In the eighteen years since his arrival at All Children's Hospital in April of 1985, Good and his research teams received millions of dollars in federal and private research grants to study such issues as how to eliminate the hazards of graft-versus-host disease in recipients of certain types of transplants and the creation of immunologic tolerance in transplant recipients. The role of nutrition in the aging process was also a subject of study. In addition to activities in the research labs, Good helped to train more than one hundred future physicians through residency and fellowship programs at All Children's Hospital and the University of South Florida. Good was a regular on teaching rounds with these young doctors, a means by which he said he was able to take basic research questions from the patient's bedside to the laboratory bench -- and back. The first Bone Marrow Transplant Unit at All Children's Hospital was built under Dr.
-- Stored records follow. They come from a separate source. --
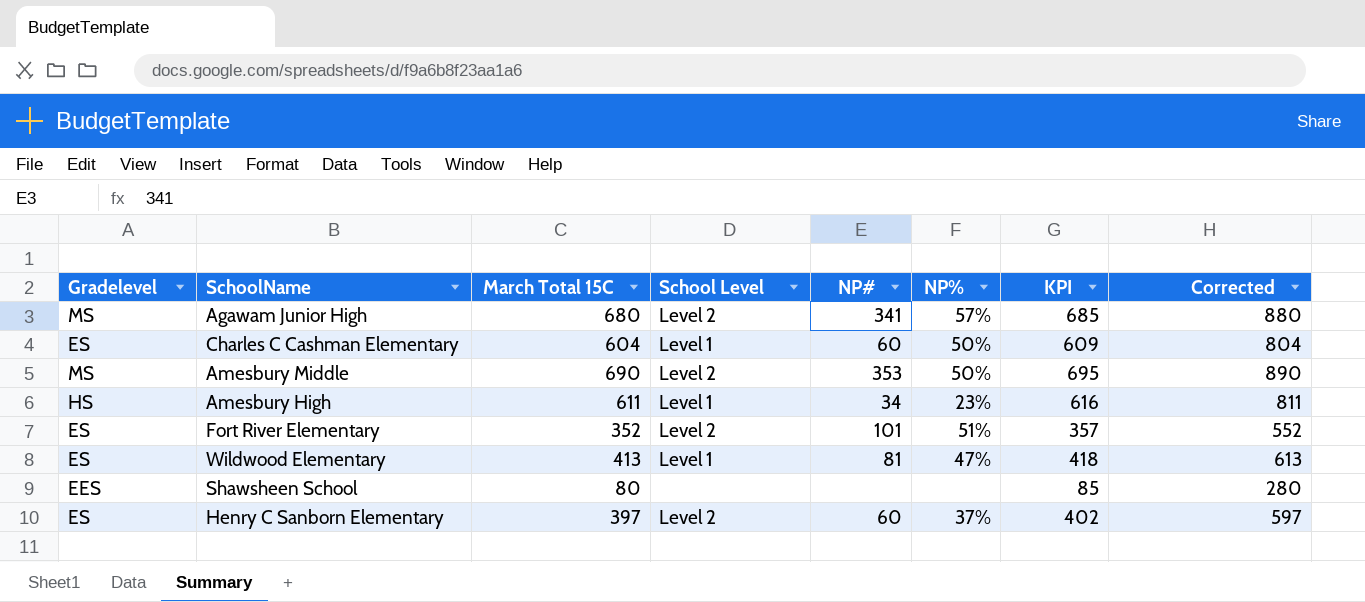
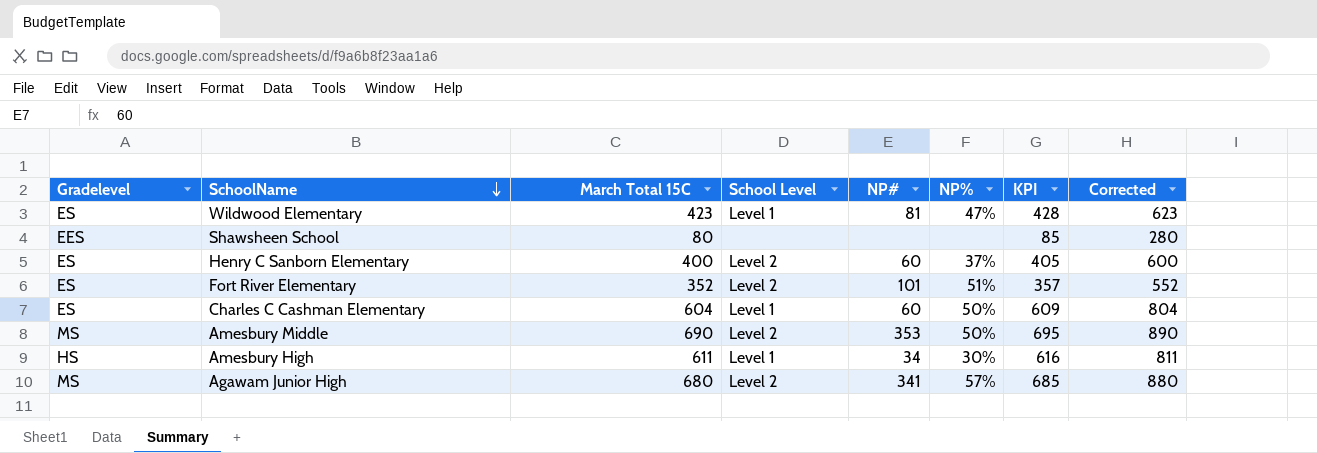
row order: none -> SchoolName descending
Wildwood Elementary | March Total 15C: 413 -> 423
Wildwood Elementary | KPI: 418 -> 428
Wildwood Elementary | Corrected: 613 -> 623
Henry C Sanborn Elementary | March Total 15C: 397 -> 400
Henry C Sanborn Elementary | KPI: 402 -> 405
Henry C Sanborn Elementary | Corrected: 597 -> 600
Amesbury High | NP%: 23% -> 30%

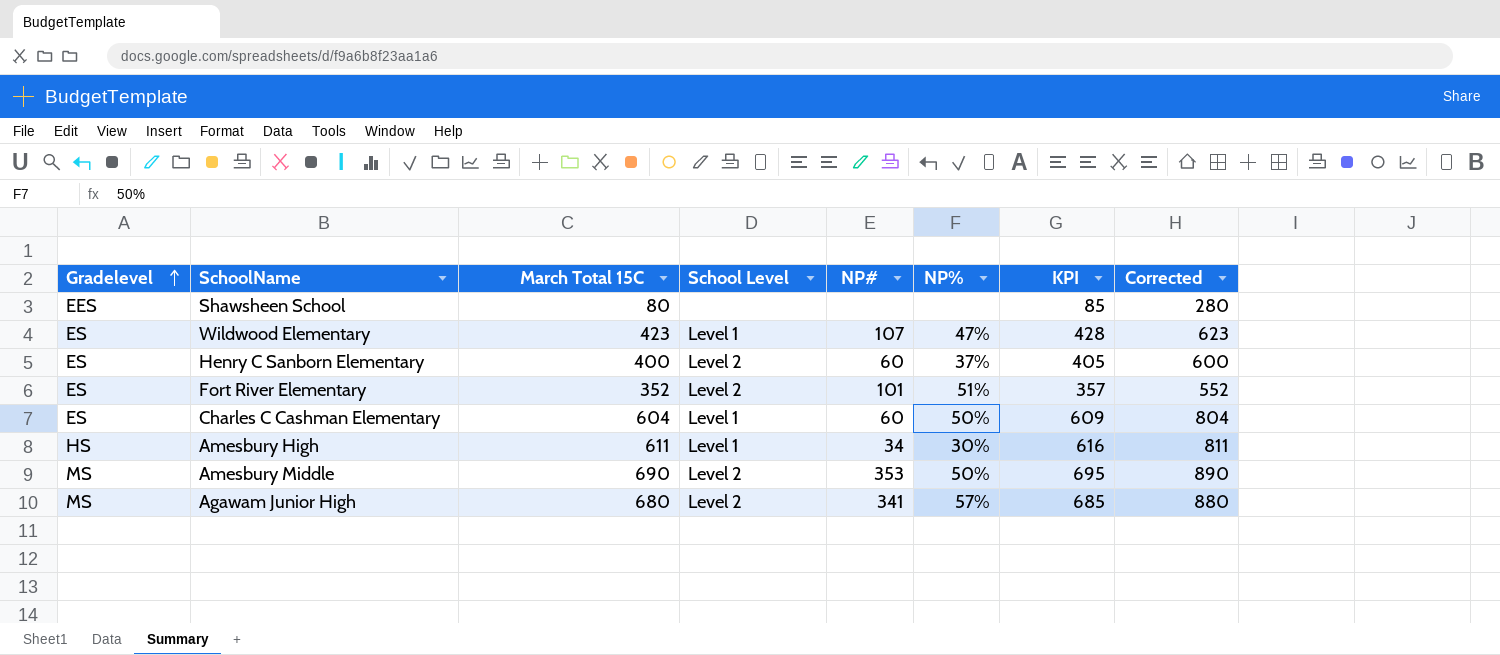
row order: SchoolName descending -> Gradelevel ascending
Wildwood Elementary | NP#: 81 -> 107

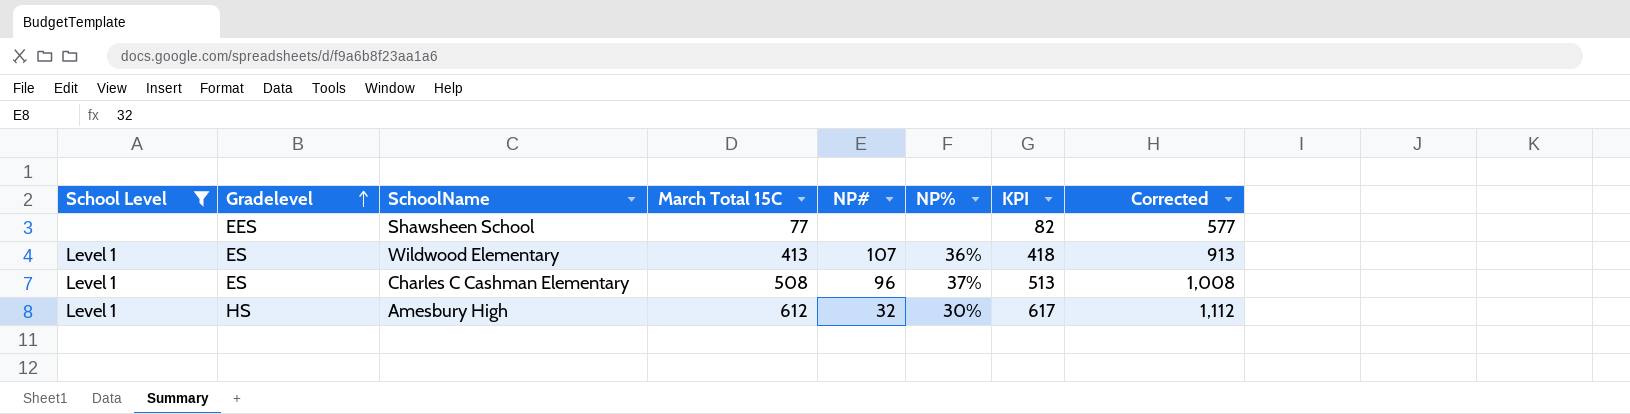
filter: none -> School Level != Level 2
column School Level | position: 4 -> 1
column Corrected | formula: [March Total 15C] + 200 -> [March Total 15C] + 500
Shawsheen School | March Total 15C: 80 -> 77
Shawsheen School | KPI: 85 -> 82
Wildwood Elementary | March Total 15C: 423 -> 413
Wildwood Elementary | NP%: 47% -> 36%
Wildwood Elementary | KPI: 428 -> 418
Charles C Cashman Elementary | March Total 15C: 604 -> 508
Charles C Cashman Elementary | NP#: 60 -> 96
Charles C Cashman Elementary | NP%: 50% -> 37%
Charles C Cashman Elementary | KPI: 609 -> 513
Amesbury High | March Total 15C: 611 -> 612
Amesbury High | NP#: 34 -> 32
Amesbury High | KPI: 616 -> 617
Good's direction. He also instituted clinical programs in pediatric allergy/immunology, pediatric rheumatology and pediatric HIV at All Children's.
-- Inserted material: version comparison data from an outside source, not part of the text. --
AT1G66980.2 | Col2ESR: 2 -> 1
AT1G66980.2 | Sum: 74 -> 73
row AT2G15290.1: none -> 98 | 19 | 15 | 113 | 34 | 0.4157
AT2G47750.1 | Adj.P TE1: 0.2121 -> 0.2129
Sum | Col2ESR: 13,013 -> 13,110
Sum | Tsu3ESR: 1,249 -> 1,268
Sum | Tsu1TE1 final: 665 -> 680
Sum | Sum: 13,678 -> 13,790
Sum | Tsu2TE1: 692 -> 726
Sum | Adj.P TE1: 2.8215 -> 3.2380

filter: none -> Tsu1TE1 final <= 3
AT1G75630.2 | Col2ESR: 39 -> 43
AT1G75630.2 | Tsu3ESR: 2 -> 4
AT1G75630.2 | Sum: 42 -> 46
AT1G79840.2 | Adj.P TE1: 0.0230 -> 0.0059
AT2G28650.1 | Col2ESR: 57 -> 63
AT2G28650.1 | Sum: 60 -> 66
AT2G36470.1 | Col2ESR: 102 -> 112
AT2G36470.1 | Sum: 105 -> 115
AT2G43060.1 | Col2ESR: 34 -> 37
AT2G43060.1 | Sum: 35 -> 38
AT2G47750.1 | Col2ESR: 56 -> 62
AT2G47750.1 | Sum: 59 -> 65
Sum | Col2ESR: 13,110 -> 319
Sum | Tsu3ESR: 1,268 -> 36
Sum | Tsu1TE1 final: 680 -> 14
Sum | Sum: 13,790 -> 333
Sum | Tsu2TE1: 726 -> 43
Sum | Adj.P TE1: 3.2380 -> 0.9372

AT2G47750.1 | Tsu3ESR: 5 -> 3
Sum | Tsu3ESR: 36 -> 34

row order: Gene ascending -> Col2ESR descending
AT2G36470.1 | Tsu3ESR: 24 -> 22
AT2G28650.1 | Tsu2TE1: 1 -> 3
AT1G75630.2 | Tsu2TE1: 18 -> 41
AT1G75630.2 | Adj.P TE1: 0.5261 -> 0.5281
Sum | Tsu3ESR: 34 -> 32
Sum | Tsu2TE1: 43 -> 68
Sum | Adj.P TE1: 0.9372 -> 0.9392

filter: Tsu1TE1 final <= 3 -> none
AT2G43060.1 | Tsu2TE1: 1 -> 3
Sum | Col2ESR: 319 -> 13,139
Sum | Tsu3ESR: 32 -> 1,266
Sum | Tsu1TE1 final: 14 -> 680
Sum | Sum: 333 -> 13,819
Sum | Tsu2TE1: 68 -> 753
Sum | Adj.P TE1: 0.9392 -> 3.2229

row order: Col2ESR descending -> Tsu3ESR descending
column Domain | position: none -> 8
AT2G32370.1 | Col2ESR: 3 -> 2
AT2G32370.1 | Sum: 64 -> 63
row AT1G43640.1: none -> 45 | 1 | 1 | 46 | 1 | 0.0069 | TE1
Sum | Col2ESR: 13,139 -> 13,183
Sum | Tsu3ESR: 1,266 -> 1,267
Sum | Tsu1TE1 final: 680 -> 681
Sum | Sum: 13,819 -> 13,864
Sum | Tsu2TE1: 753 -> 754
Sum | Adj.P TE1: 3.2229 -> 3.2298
After initial successes with bone marrow transplantation and immunologic research at the University of Minnesota, Good was tapped in 1973 to become President and Director of the Sloan-Kettering Institute for Cancer Research and Director of Research at Memorial Hospital in New York. It was during his ten-year period at Sloan-Kettering that Dr. Good was featured in a Time magazine cover story, "Toward Control of Cancer." Thereafter, Dr. Good joined the Oklahoma Health Sciences Center in Oklahoma City as Member and Head of the Cancer Research Program, Professor of Pediatrics, Research Professor of Medicine and Professor of Microbiology and Immunology.
Throughout his scientific career of more than a half-century, Good had been the recipient of more than one hundred international and national awards, including:
Good received more than a dozen honorary degrees from academic institutions. He was a member of the National Academy of Sciences, a founding member of the National Institutes of Medicine, and a member of the National Academy of Arts and Sciences. He served a one-year term on the President's Cancer Panel, the group that spurred the development of the "Conquest of Cancer" program from its formation in 1972. In 1980, he was named the first Foreign Advisor to the Academy of Medical Sciences in the People's Republic of China.
Good authored or co-authored more than 2,000 publications and had written or edited some 50 books. He trained and educated more than 300 students, each of whom specializes in analyzing and developing cellular and humoral immunology. More than 200 of these former students or former young associates who studied with him are now professors or department chairman at institutions of learning and research around the world.
On the personal side, Good was born May 21, 1922 in Crosby, Minnesota, the second son of two professional educators. Their love of teaching was only one of the early influences that shaped his life. When Good was six years old, his father died of cancer. It was then that he first vowed to become a doctor and pursue research that would cure disease. He attended the University of Minnesota, overcoming a polio-like disease in his junior year of undergraduate study to continue his academic career at the University's Medical School. He received his B.A. in 1944, M.B. in 1946, and both Ph.D. and M.D. in 1947, the first time the University had awarded the dual degrees to a recipient in a single ceremony. Good is survived by his wife, Noorbibi K. Day-Good, Ph.D., his five children, two stepchildren and 17 grandchildren.